TASK STATEMENT:
Which lines below hold the word "project"? Report each one.

INFORMATION PROVIDED:
▽
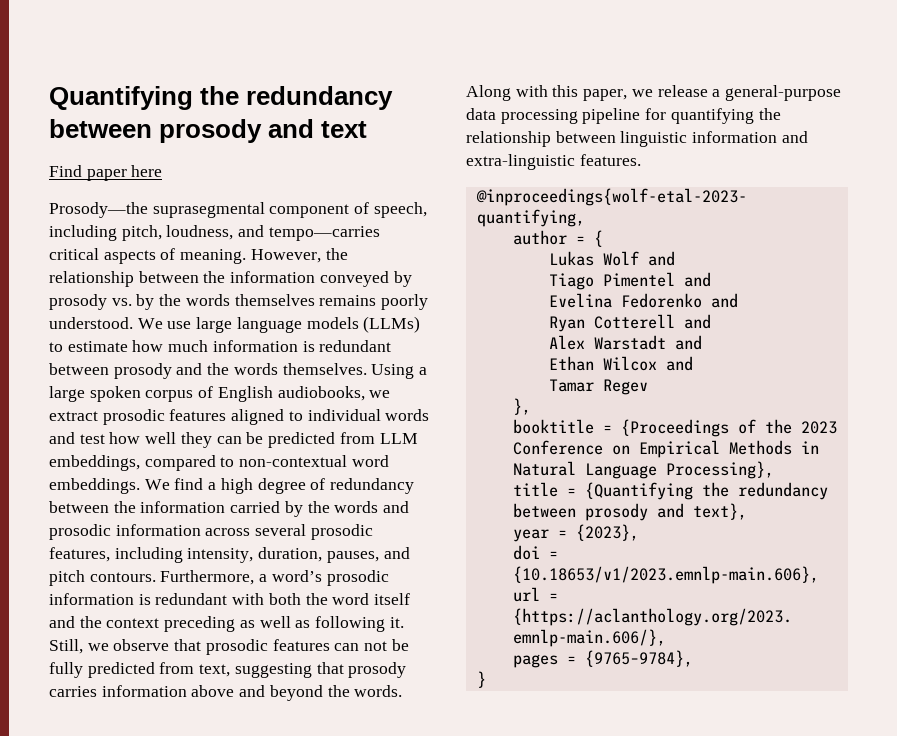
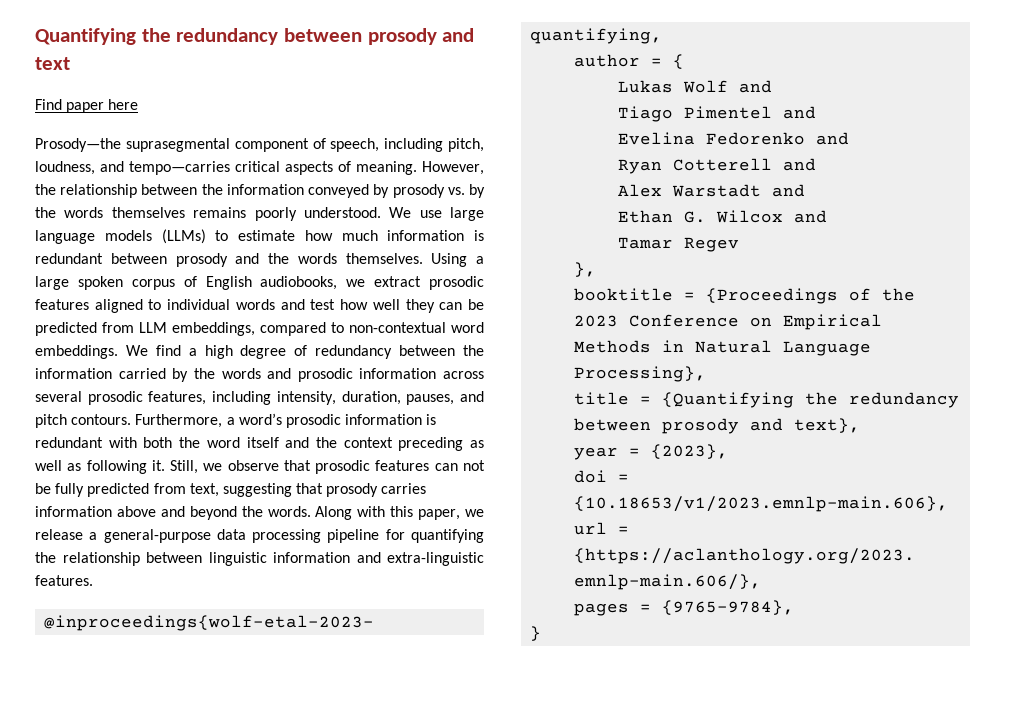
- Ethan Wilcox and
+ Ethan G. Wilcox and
△
▽
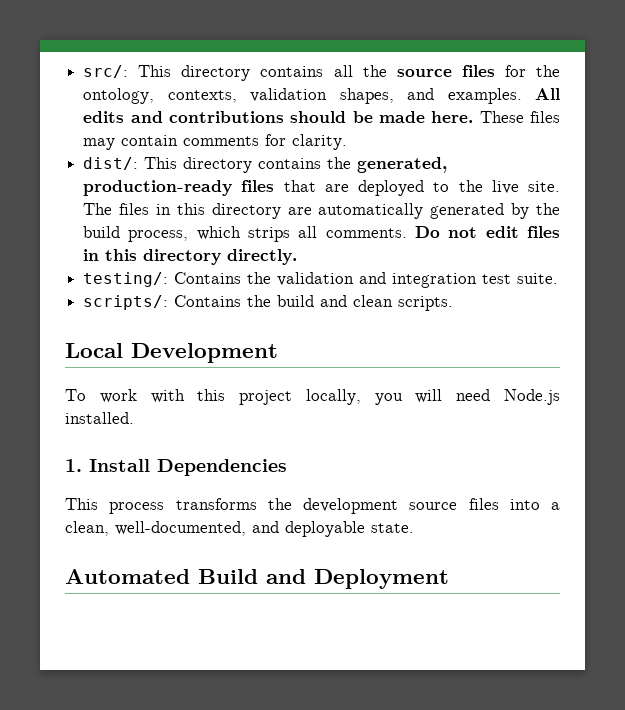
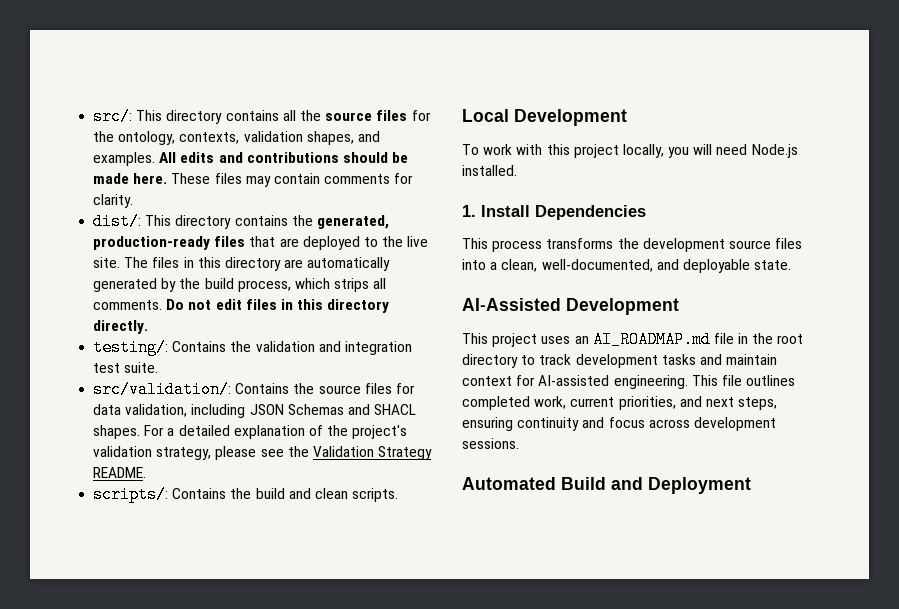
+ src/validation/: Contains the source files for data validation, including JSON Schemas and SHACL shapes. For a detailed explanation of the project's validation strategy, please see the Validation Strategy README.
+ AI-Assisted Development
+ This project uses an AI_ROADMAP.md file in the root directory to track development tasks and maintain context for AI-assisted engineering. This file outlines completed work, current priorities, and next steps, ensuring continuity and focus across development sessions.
△
WRITTEN RESPONSE:
+ src/validation/: Contains the source files for data validation, including JSON Schemas and SHACL shapes. For a detailed explanation of the project's validation strategy, please see the Validation Strategy README.
+ This project uses an AI_ROADMAP.md file in the root directory to track development tasks and maintain context for AI-assisted engineering. This file outlines completed work, current priorities, and next steps, ensuring continuity and focus across development sessions.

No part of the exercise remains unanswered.